Миа листала медицинские карты девочек, полученные от Путелли.
— В Буэнос-Айресе Том со Свеном показали мне фотки твоей семьи. Красивая жена, красивый ребенок.
Олли молчал.
– Ты мне ничего, естественно, не должен, но мог бы и сказать.
— Не знаю, где твои дружки нашли информацию, но она мне не жена, и ребенок не мой, — было ясно, что Олли все это неприятно.
— Подружка?
-- Так.
– Не мое дело, как ни крути, – Миа крутила ручку настройки радиоприемника.
– Может, и не твое. Вообще-то, я рассчитывал, что мне не придется никому про это рассказывать, особенно тебе.
– Бросила тебя?
– Да. Но не совсем так, как ты думаешь. Я связался с замужней женщиной. Официально она еще была замужем. Эми и ее почти бывший муж Лэнс были в процессе развода и жили отдельно. Он снял квартиру в деловой части Сиднея, она осталась в особняке в пригороде. Мы познакомились на заправке, у нее возникли проблемы с кредиткой: этот ее козел задерживал выплату алиментов. Симпатичная мордаха и вечный мой соблазн помочь девушке в беде до добра не довели.
– Любишь ты неудачников, – Миа испытала укол ревности.

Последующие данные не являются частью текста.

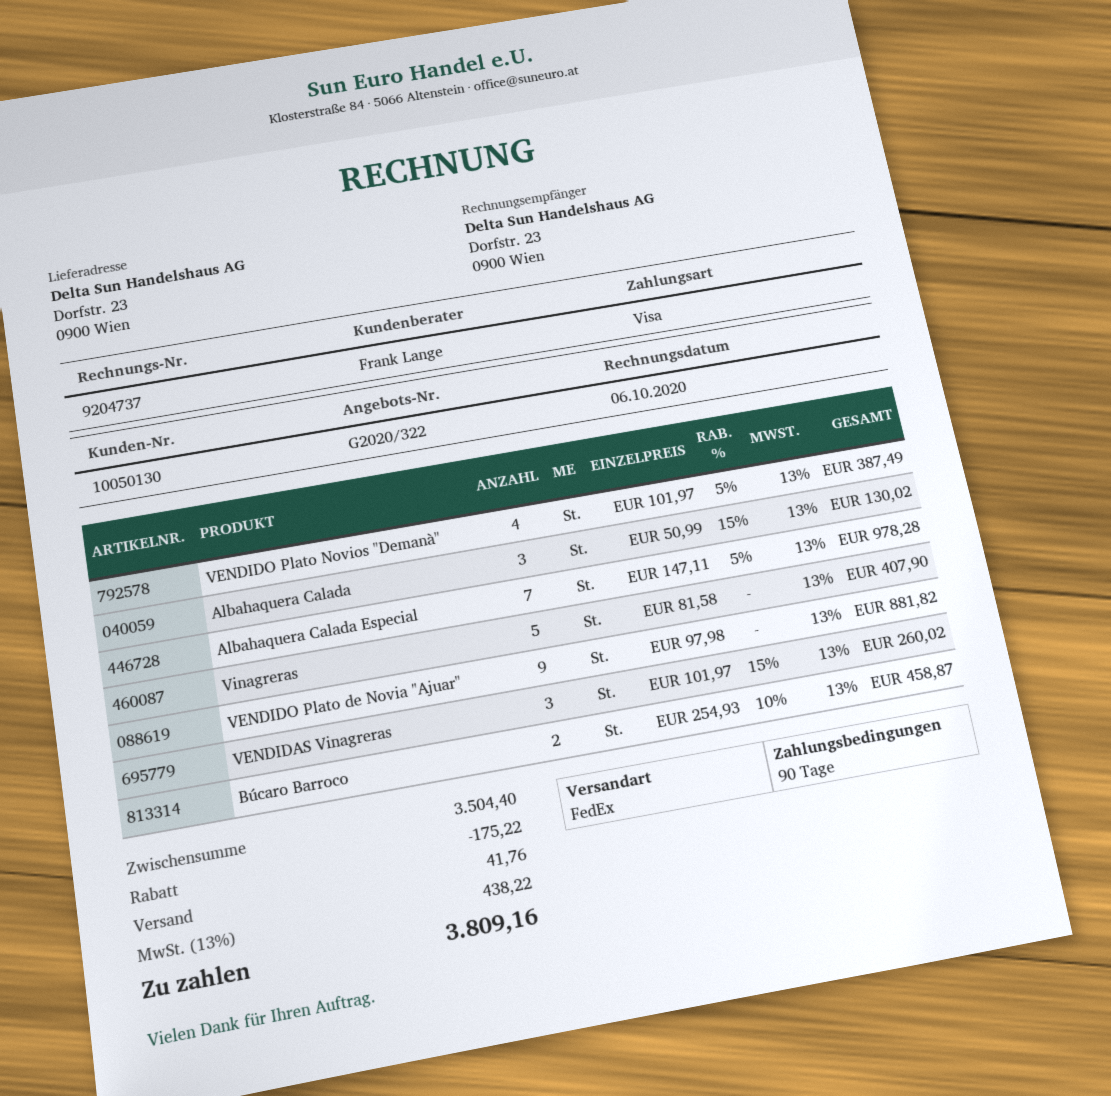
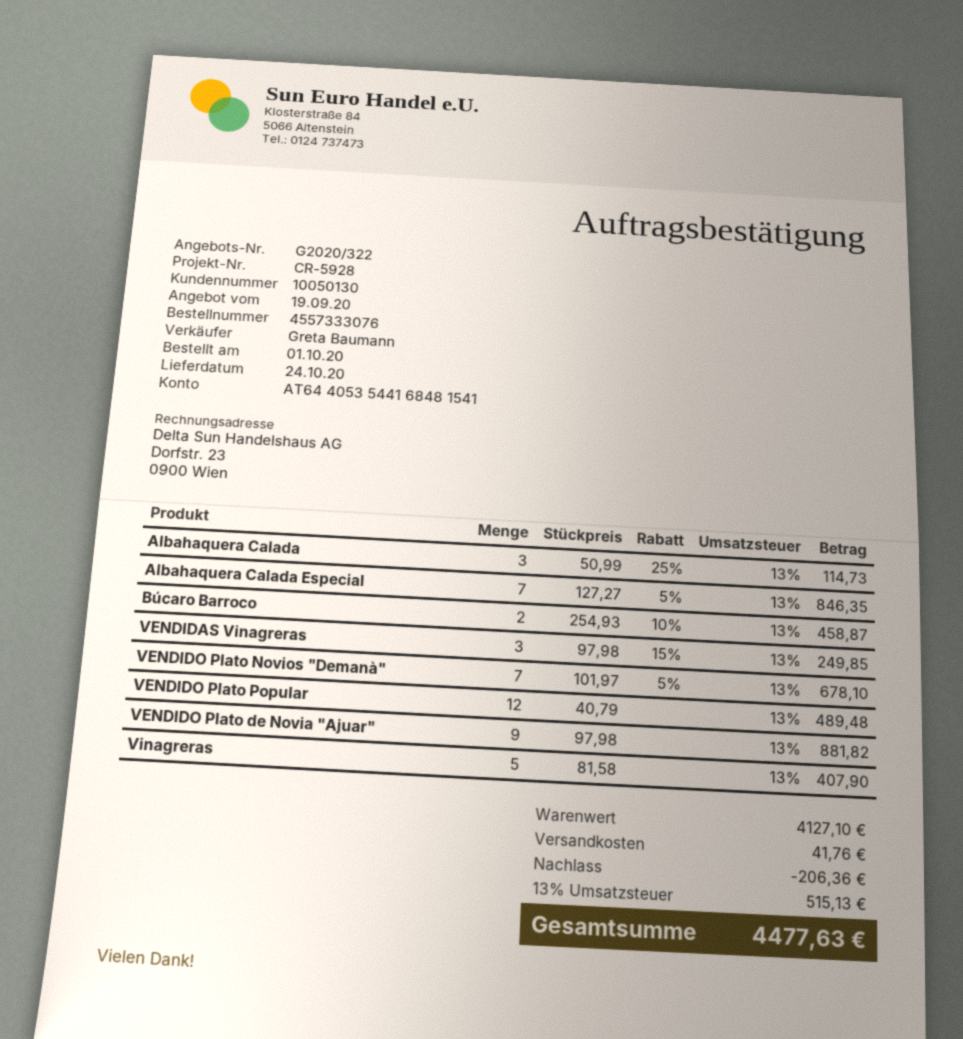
sales rep: Frank Lange -> Greta Baumann
VENDIDO Plato Novios "Demanà": 4 x 101.97 - 5% = 387.49 -> 7 x 101.97 - 5% = 678.10
Albahaquera Calada: 3 x 50.99 - 15% = 130.02 -> 3 x 50.99 - 25% = 114.73
Albahaquera Calada Especial: 7 x 147.11 - 5% = 978.28 -> 7 x 127.27 - 5% = 846.35
VENDIDAS Vinagreras: 3 x 101.97 - 15% = 260.02 -> 3 x 97.98 - 15% = 249.85
VENDIDO Plato Popular: none -> 12 x 40.79 = 489.48
subtotal: 3504.40 -> 4127.10
discount: 175.22 -> 206.36
tax: 13% = 438.22 -> 13% = 515.13
total: 3809.16 -> 4477.63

– А то! Каким образом я здесь с тобой оказался? Короче, мы с Эми довольно быстро начали встречаться. Я превратился в суррогатного мужа и отца и впервые в жизни подумал, что нашел свое место в этом мире. Потом начались истории с насилием. После визитов с ребенком к мужу Эми возвращалась с синяками на запястьях. Она отмахивалась от вопросов, говорила, что это пустяки, что Лэнс немного вышел из себя при обсуждении денежных проблем, и умоляла ничего не предпринимать, потому что, если я его побью, это сильно осложнит слушанье в суде по делу об опекунстве. Мне оставалось только терпеть и бить ему морду в воображении. Потом она появилась с синяком под глазом, и я потерял контроль. Старина Лэнс не знал, что я человек со связями. Пусть не мафия, но у Стража руки подлиннее, чем у любой криминальной группировки. Но я же не посылаю других решать вопросы вместо меня. Пошел сам. Идея была просто его напугать. Позвонил в дверь его крутой квартиры с видом на океан, а когда он открыл, сразу дал ему в глаз. Я думал ударить его пару раз и объяснить, что это только начало и что, если он еще раз поднимет на Эми руку… Он нырнул на кухню и вынырнул с огромным ножом для мяса с очевидным намерением разделать меня, как барана. Тут-то я его и пристрелил: две в грудь и одну в голову, как учили, – для наглядности он постучал по груди и по лбу.
Миа закрыла рот рукой:
– Боже, Олли, нет! Ты это придумал!
Он не ответил, но во взгляде читалось: Если бы…
– Тебя арестовали?
Олли помотал головой.
– Нет. Но теперь Страж держал меня на еще более коротком поводке. У них на меня был, как говорят русские,компромат. Но хуже всего то, что полицейское расследование показало, что все рассказы Эми о насилии – туфта. Всякий раз, когда, по ее заверениям, он ее бил и обижал, он был на своих банковских совещаниях в присутствии десятка свидетелей. Выяснилось, что она давно искала киллера и наконец нашла идиота по имени Олли Купер.
Миа накрыла его руку своей и какое-то время молчала, приходя в себя от сказанного.
– Тебя обманули, но ты хороший человек, Олли.
– Согласись, что проку мне от моей хорошести никакого.